→ Problem statement: The records below must be returned exactly, with every picture left out.

____________

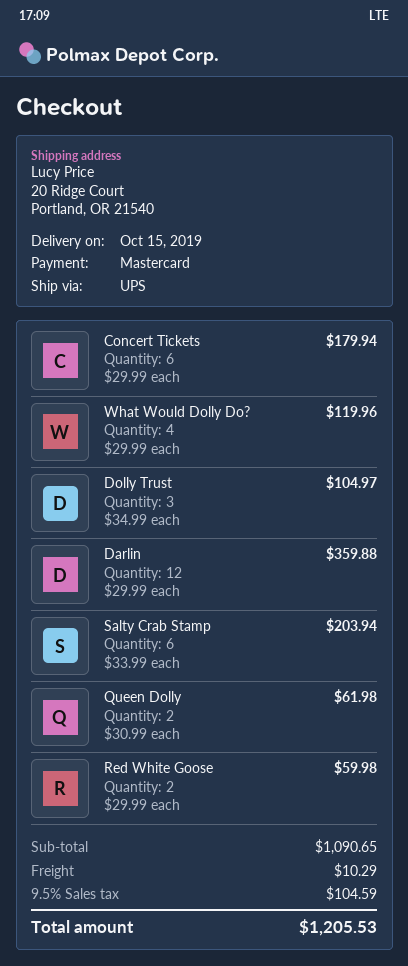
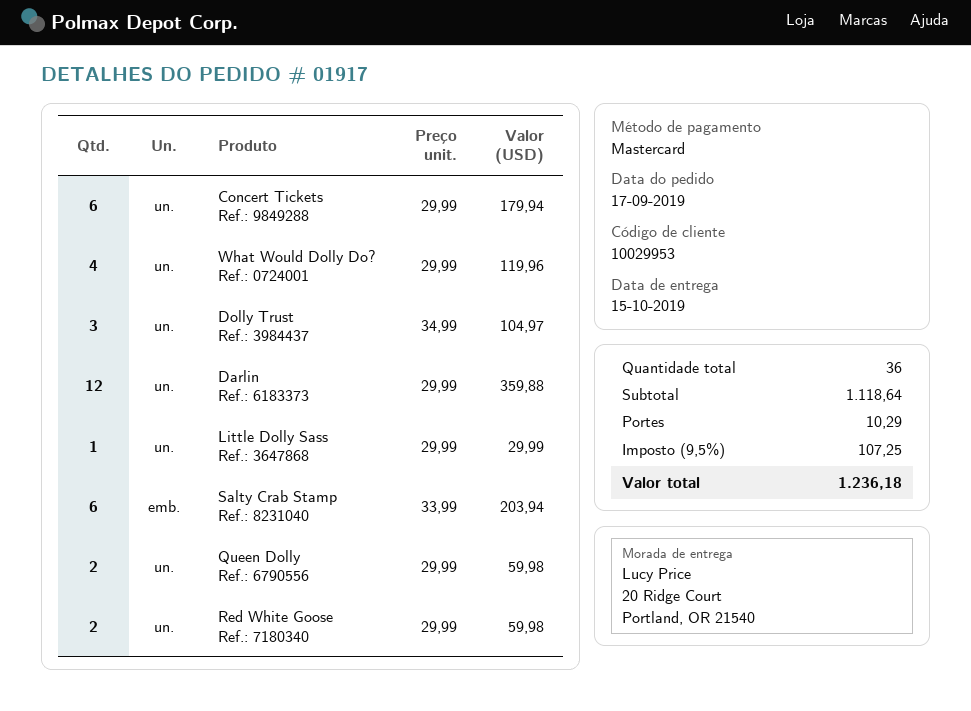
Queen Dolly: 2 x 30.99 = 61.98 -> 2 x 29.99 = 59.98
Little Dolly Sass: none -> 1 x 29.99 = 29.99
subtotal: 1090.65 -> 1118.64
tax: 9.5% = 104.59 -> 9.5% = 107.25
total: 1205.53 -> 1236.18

____________

→ Reply:
Queen Dolly: 2 x 30.99 = 61.98 -> 2 x 29.99 = 59.98
Little Dolly Sass: none -> 1 x 29.99 = 29.99
subtotal: 1090.65 -> 1118.64
tax: 9.5% = 104.59 -> 9.5% = 107.25
total: 1205.53 -> 1236.18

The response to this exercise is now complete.